The Chaa Creek area has a rich Maya history spanning over 2500 years, characterized by habitation and trade. Notable Maya sites like Cahal Pech and the Temple of Xunantunich are in proximity, while the 365-acre nature reserve boasts over 70 recorded Maya sites. Farming and development activities led to the discovery of artifacts and structures, sparking an interest in local Maya culture. This prompted collaborations with institutions such as the University of California and researchers like Dr. Jaime Awe from the Belize Ministry of Archaeology for ongoing archaeology research.

During the winter solstice of 2012, which marked the conclusion of the Maya Long Count and held cultural importance, Chaa Creek sponsored a series of scholarly seminars, lectures, workshops, and cultural events. These endeavors were aimed at fostering credible Maya research and clarifying misconceptions about the significance of that particular year in Maya interpretations.

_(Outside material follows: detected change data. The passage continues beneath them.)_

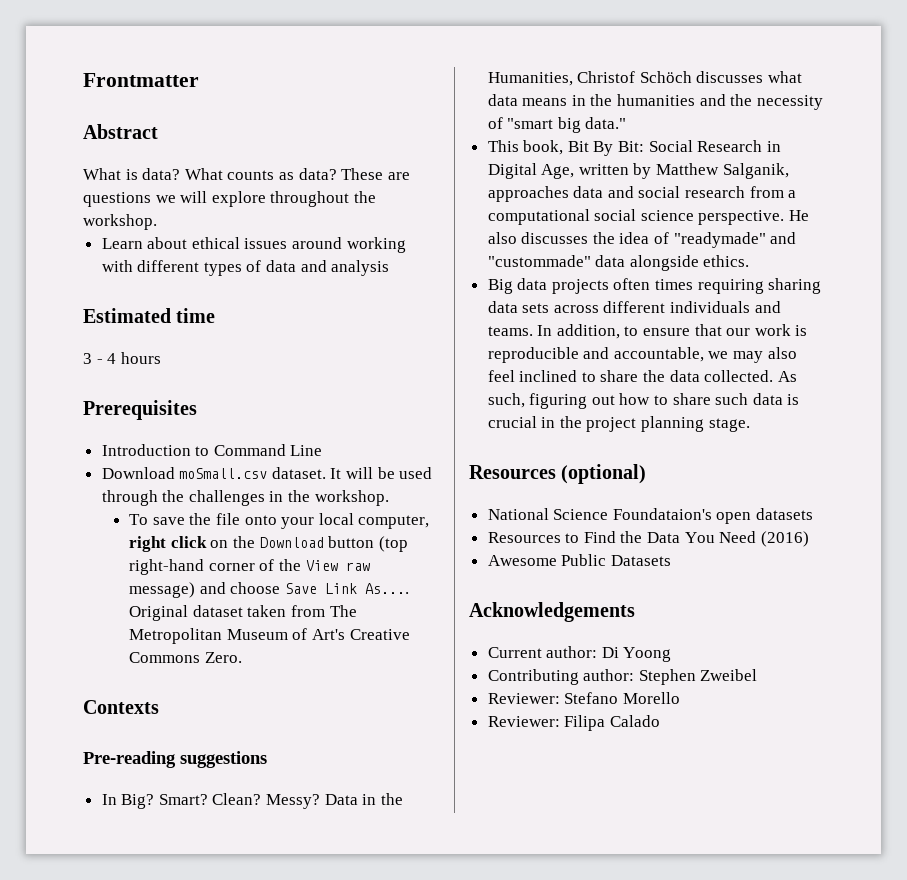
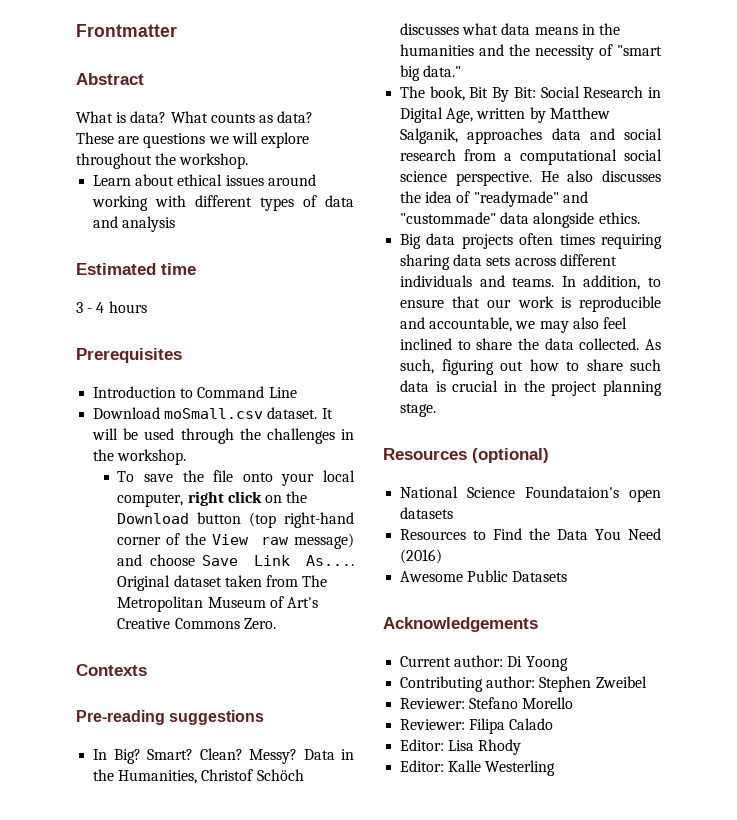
[487,140,519,152] This -> [400,86,426,98] The
(660, 721) none -> [400,739,522,755] [400,760,556,776] // Editor: Lisa Rhody // Editor: Kalle Westerling

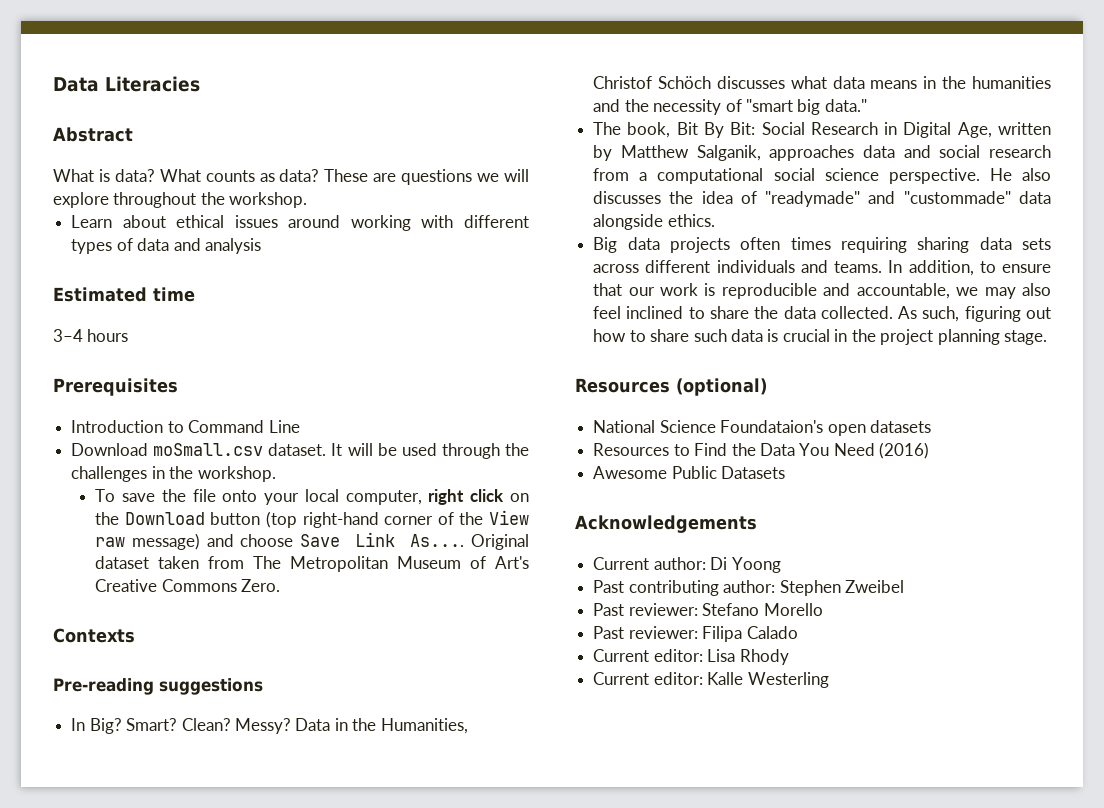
[76,24,177,37] Frontmatter -> [53,76,200,92] Data Literacies
[76,302,105,313] 3 - 4 -> [53,329,83,342] 3–4
[400,676,484,692] Contributing -> [593,580,719,596] Past contributing
[400,698,466,709] Reviewer: -> [593,603,698,616] Past reviewer:
[400,719,466,730] Reviewer: -> [593,626,698,639] Past reviewer:
[400,739,445,751] Editor: -> [593,649,703,662] Current editor:
[400,760,445,772] Editor: -> [593,672,703,685] Current editor:

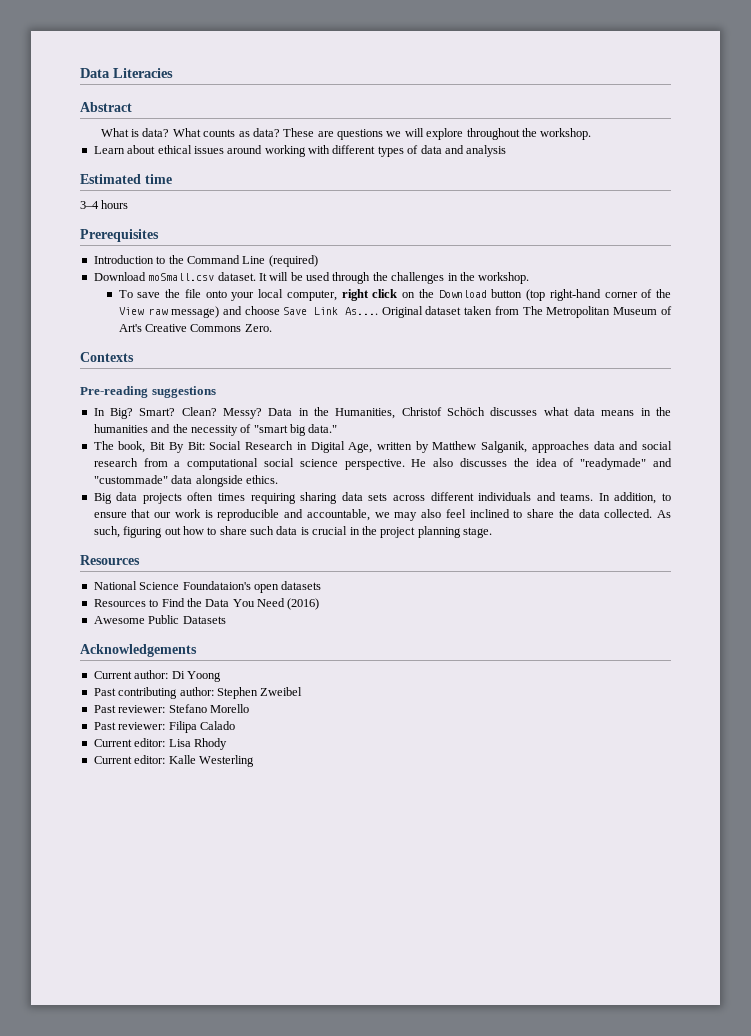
(184, 427) none -> [168,255,184,264] the
(300, 426) none -> [268,255,318,267] (required)
[676,378,767,396] (optional) -> (140, 560) none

==Environmental education==

The Chaa Creek Natural History Centre and Nature Reserve also functions as an educational destination, accommodating field trips for various local and international educational institutions annually.

The Environmental Education Outreach is an educational program in Belize focused on environmental awareness. Chaa Creek collaborates with the State University of New York for a Summer Teachers Institute in Environmental Studies and Culture, aiming to promote sustainable resource use and cultural heritage understanding. The Bush Medicine Camp, in partnership with Ixchel Tropical Research Foundation, focuses on Belize's Maya medicinal plants and traditional uses.

Chaa Creek offers work experience and research opportunities for both local and international student interns.